I'm not sure why John Higdon thinks that Caller ID would be more
effective than other SS7 services in preventing his 3AM phone calls.

Call Trace would allow him to take legal action against the caller.

Incoming Call Block would stop the calls.  (For those of you
unfamiliar with Incoming Call Block, you can program up to five
numbers from which you do not wish to receive calls, and you can enter
the last number which called you using a feature code.)  John's 3AM
caller would be told that John was not accepting calls at this time if
he called again.

Caller ID would still cause the phone to ring, and John would still be
rousted out of his sleep.

All the privacy stuff aside, do not forget that the main purpose of
Caller ID is so that the phone company can sell YOUR number to
businesses who want to call you at home in the evening to try to sell
you things.


/john

rees@dabo.ifs.umich.edu (Jim Rees) (06/14/90)

In article <8928@accuvax.nwu.edu>, covert@covert.enet.dec.com (John R.
Covert  12-Jun-1990 0932) writes:

> I'm not sure why John Higdon thinks that Caller ID would be more
> effective than other SS7 services in preventing his 3AM phone calls.
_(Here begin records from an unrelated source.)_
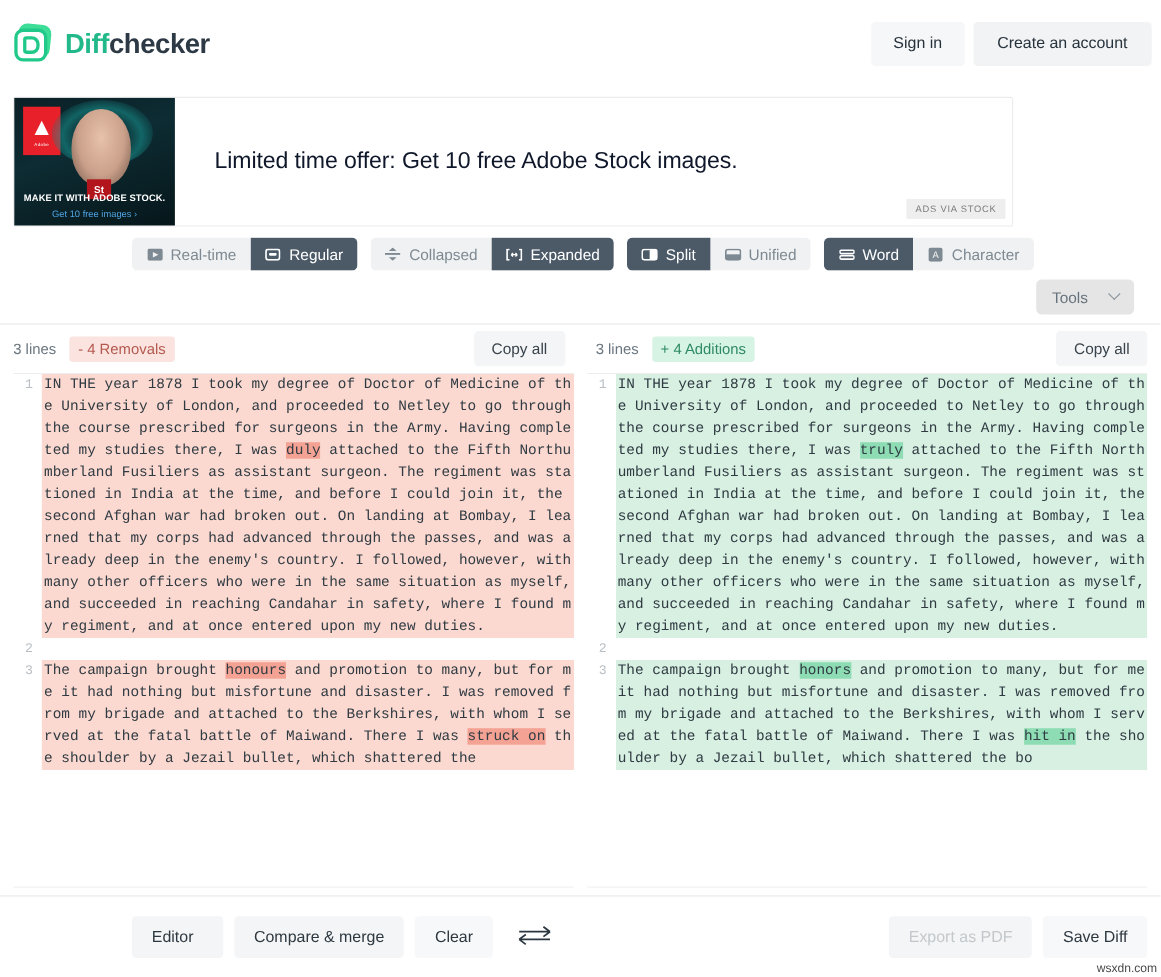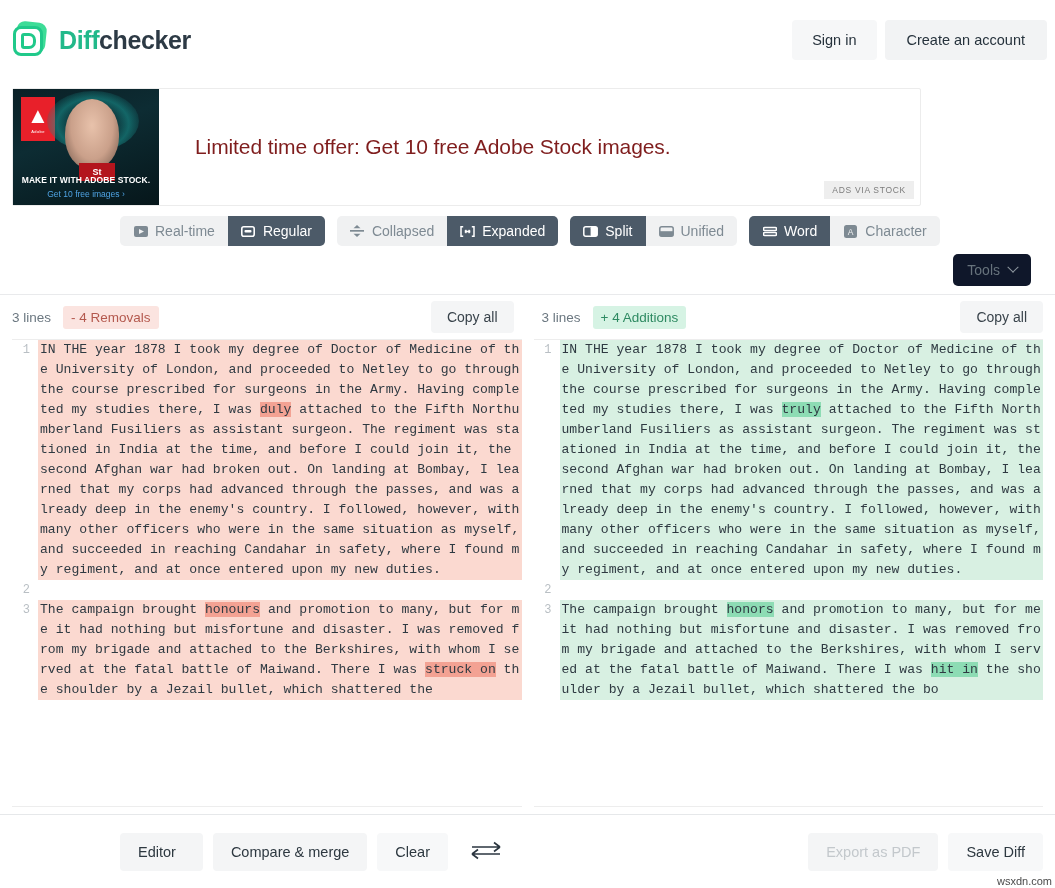"Limited time offer: Get 10" .ad-copy { color: #7f1d1d -> #0f172a }
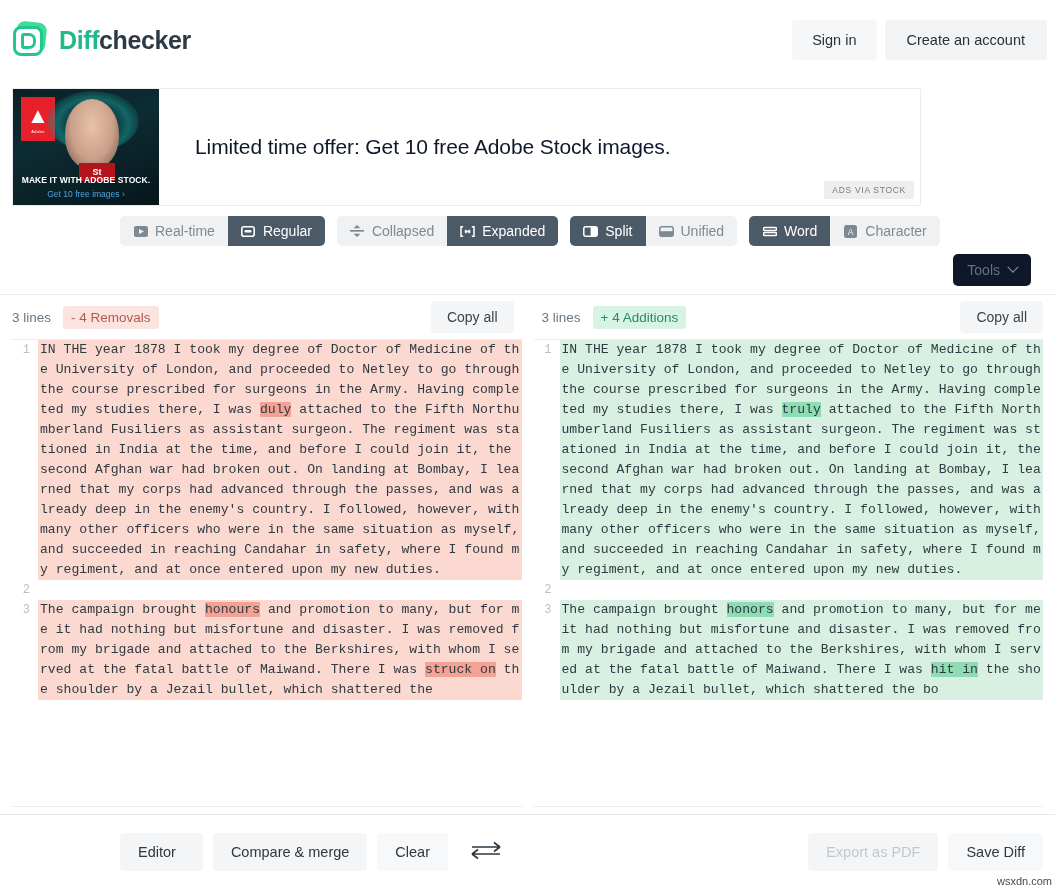"St" .ad-img .st-box { width: 36px -> 22px }
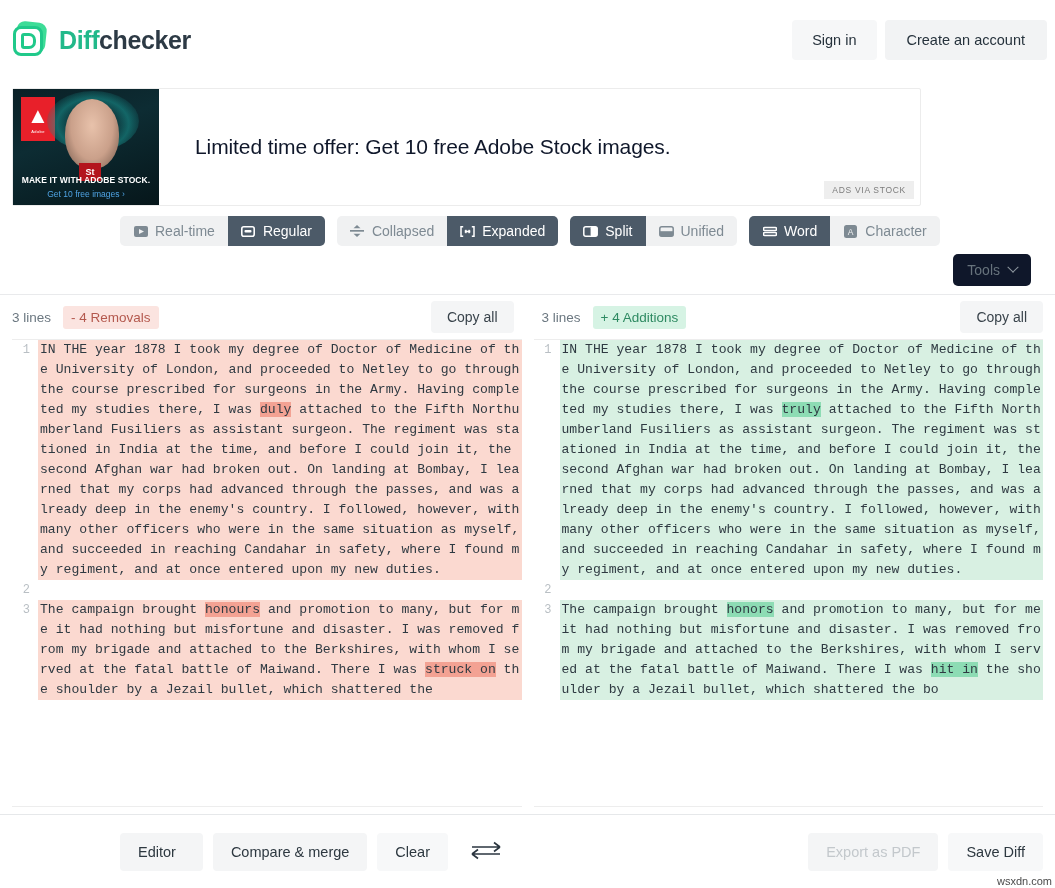"Tools" .tools-btn { background: #0f172a -> #e5e5e5; gap: 9px -> 20px }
Here's my solution.  Back in the days when I still had telephone
service at home, I used to have a single Western Electric mechanical
ringer in the living room, with a switch on it.  I turned it off every
night when I went to bed.  The other twelve phones in the house all
had their ringers disconnected.

The problem with SS7 services is that you have to pay for them.

I'm all in favor of universal free Caller-ID with universal free
Caller-ID block.  (Where "free" means everybody has to pay for it.)
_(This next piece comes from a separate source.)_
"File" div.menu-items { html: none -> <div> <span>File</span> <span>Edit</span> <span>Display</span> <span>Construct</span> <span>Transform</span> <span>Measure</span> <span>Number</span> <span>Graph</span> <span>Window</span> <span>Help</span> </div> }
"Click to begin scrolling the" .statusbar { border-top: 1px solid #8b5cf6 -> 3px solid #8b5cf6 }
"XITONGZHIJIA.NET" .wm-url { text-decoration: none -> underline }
ergo@ames.arc.nasa.gov (Isaac Rabinovitch) (06/15/90)

In <8928@accuvax.nwu.edu> covert@covert.enet.dec.com (John R. Covert) 
writes:

>I'm not sure why John Higdon thinks that Caller ID would be more
>effective than other SS7 services in preventing his 3AM phone calls.

>Call Trace would allow him to take legal action against the caller.
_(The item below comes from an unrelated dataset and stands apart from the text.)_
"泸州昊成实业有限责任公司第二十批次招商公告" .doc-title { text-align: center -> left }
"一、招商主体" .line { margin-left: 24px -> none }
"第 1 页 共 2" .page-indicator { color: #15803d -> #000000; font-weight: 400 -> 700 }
Very often, such callers aren't breaking any laws, just being
thoughtless.  There's a certain very popular motel which is
responsible for most of my wrong numbers; it's easy to transform their
number into mine if you reverse two digits and/or confuse a scribbled
seven with a scribble nine.  What's especially vexing is that this
motel (private jacuzzis, oversized beds; you know the kind of place)
attracts some very flaky people who keep dialing my number over and
over, sometimes abusing me for asking them to dial more carefully,
more often hanging up as soon as I answer; in both cases, they often
call me again *immediately*.  I often wish I had some way of
communicating my frustration at these people.

Another time I used to get a lot of calls meant for a Stanford student
who had my number before me.  This guy had quite an enviable social
life, judging from some of the messages left on my answering machine
 -- too bad I couldn't return some of the more interesting calls.